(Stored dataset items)

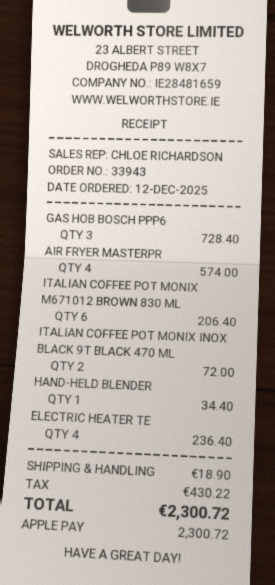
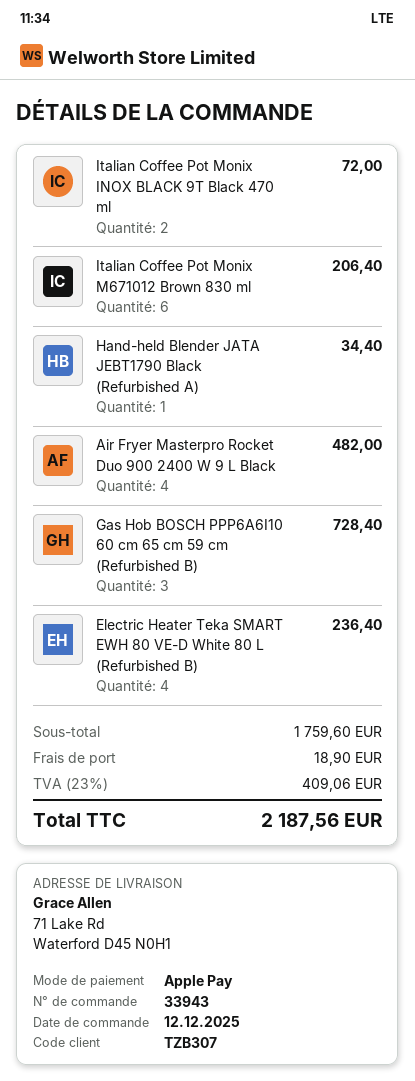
AIR FRYER MASTERPR: 4 for 574.00 -> 4 for 482.00
tax: 430.22 -> 409.06
total: 2300.72 -> 2187.56

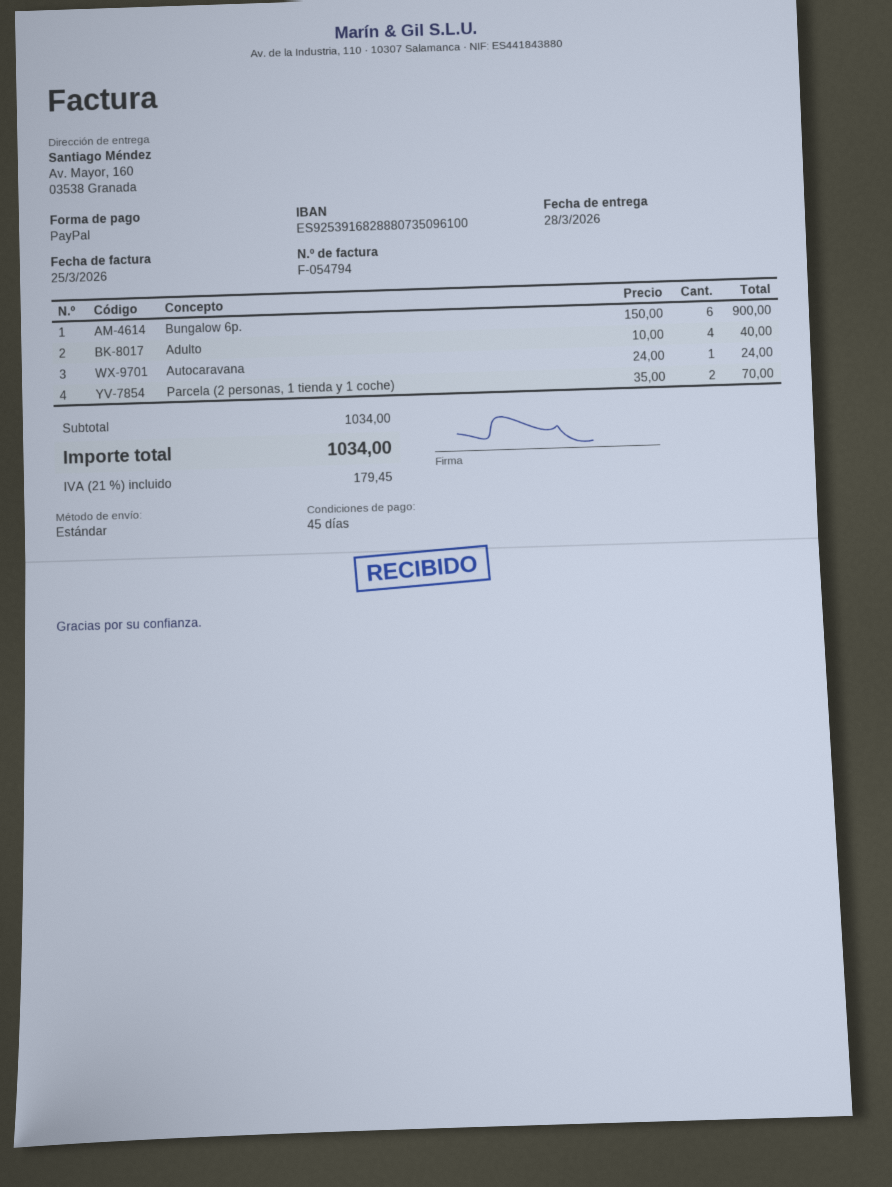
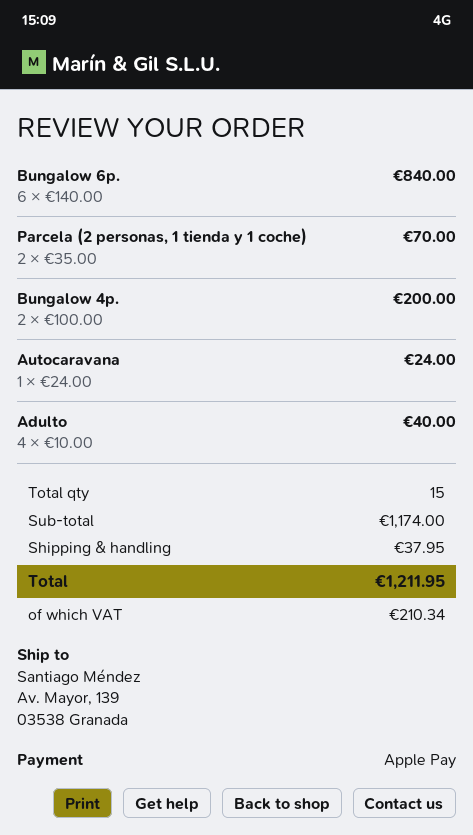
payment method: PayPal -> Apple Pay
ship to: Av. Mayor, 160, 03538 Granada -> Av. Mayor, 139, 03538 Granada
Bungalow 6p.: 6 x 150.00 = 900.00 -> 6 x 140.00 = 840.00
Bungalow 4p.: none -> 2 x 100.00 = 200.00
subtotal: 1034.00 -> 1174.00
shipping: none -> 37.95
tax: 179.45 -> 210.34
total: 1034.00 -> 1211.95

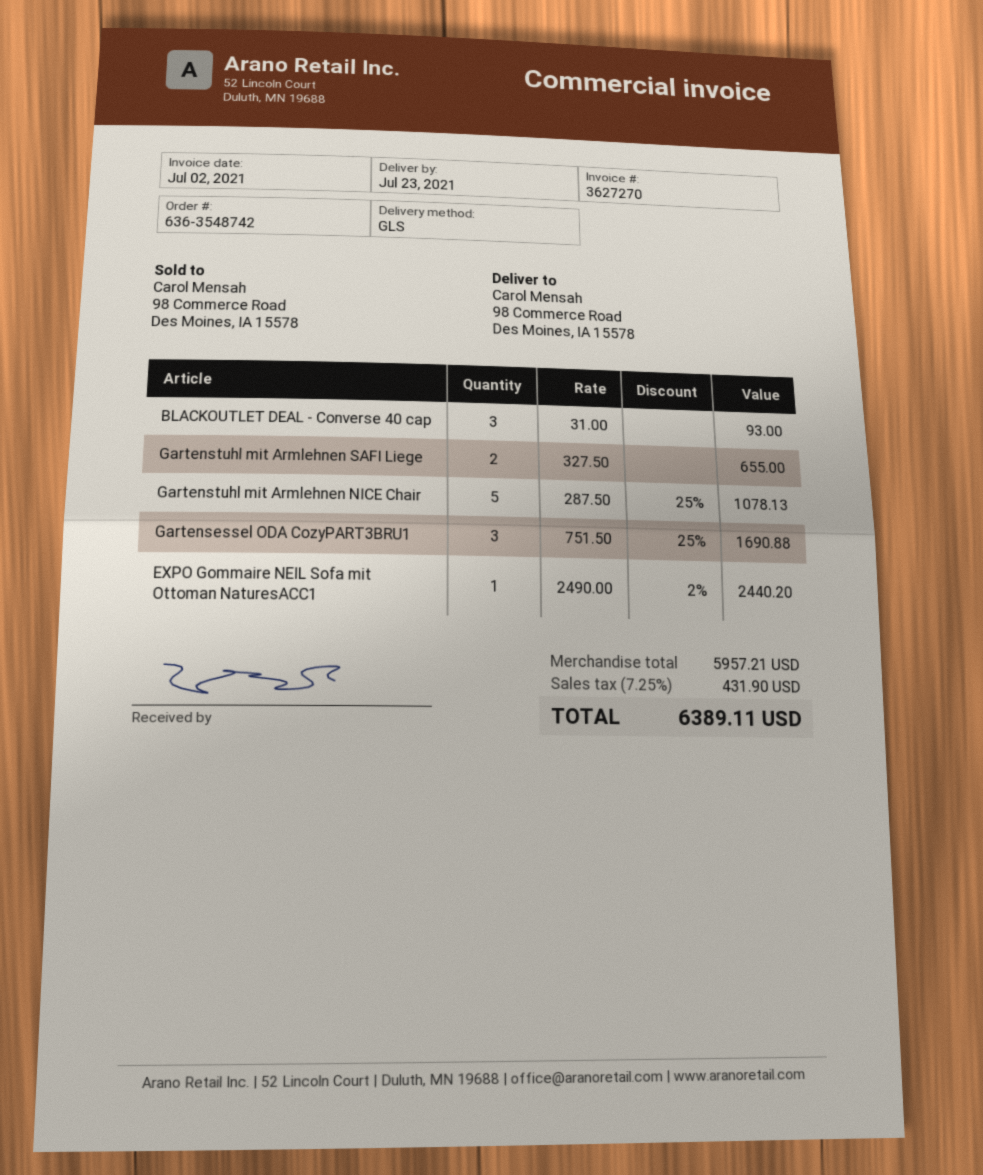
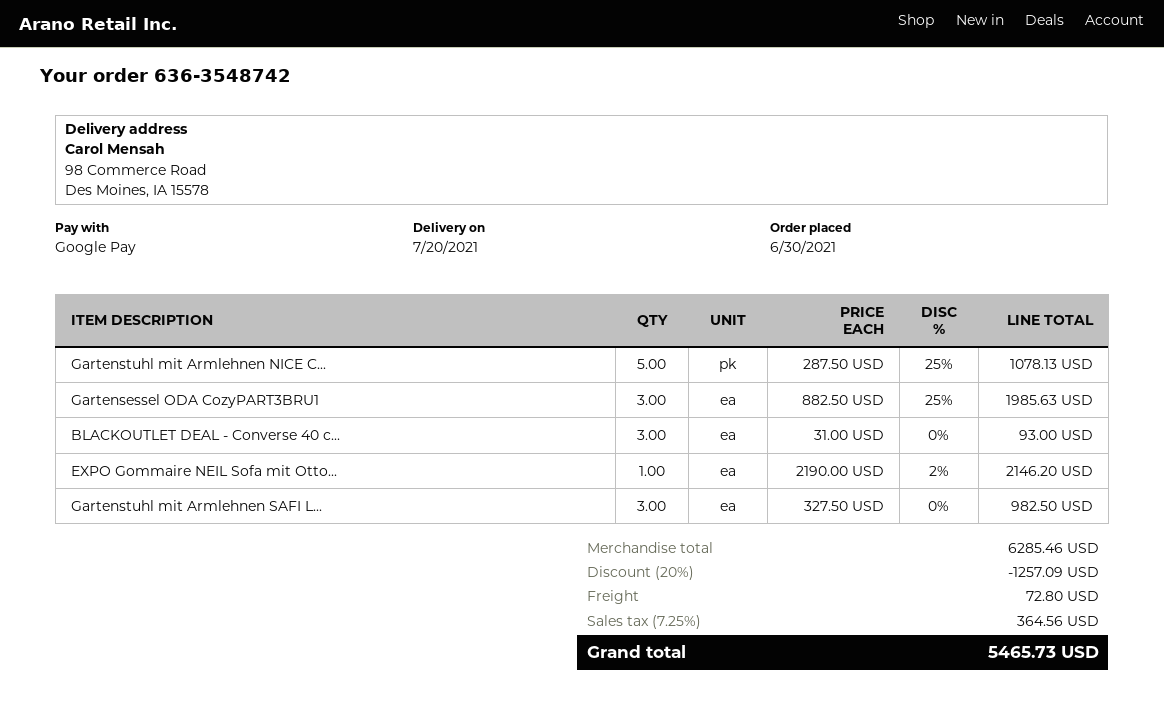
delivery date: 2021-07-23 -> 2021-07-20
Gartenstuhl mit Armlehnen SAFI Liege: 2 x 327.50 = 655.00 -> 3 x 327.50 = 982.50
Gartensessel ODA CozyPART3BRU1: 3 x 751.50 - 25% = 1690.88 -> 3 x 882.50 - 25% = 1985.63
EXPO Gommaire NEIL Sofa mit Ottoman NaturesACC1: 1 x 2490.00 - 2% = 2440.20 -> 1 x 2190.00 - 2% = 2146.20
subtotal: 5957.21 -> 6285.46
discount: none -> 20% = 1257.09
shipping: none -> 72.80
tax: 7.25% = 431.90 -> 7.25% = 364.56
total: 6389.11 -> 5465.73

What you have to do —
Find the word "subtotal" in the entries and show each line where it is found.

Answer space —
subtotal: 1034.00 -> 1174.00
subtotal: 5957.21 -> 6285.46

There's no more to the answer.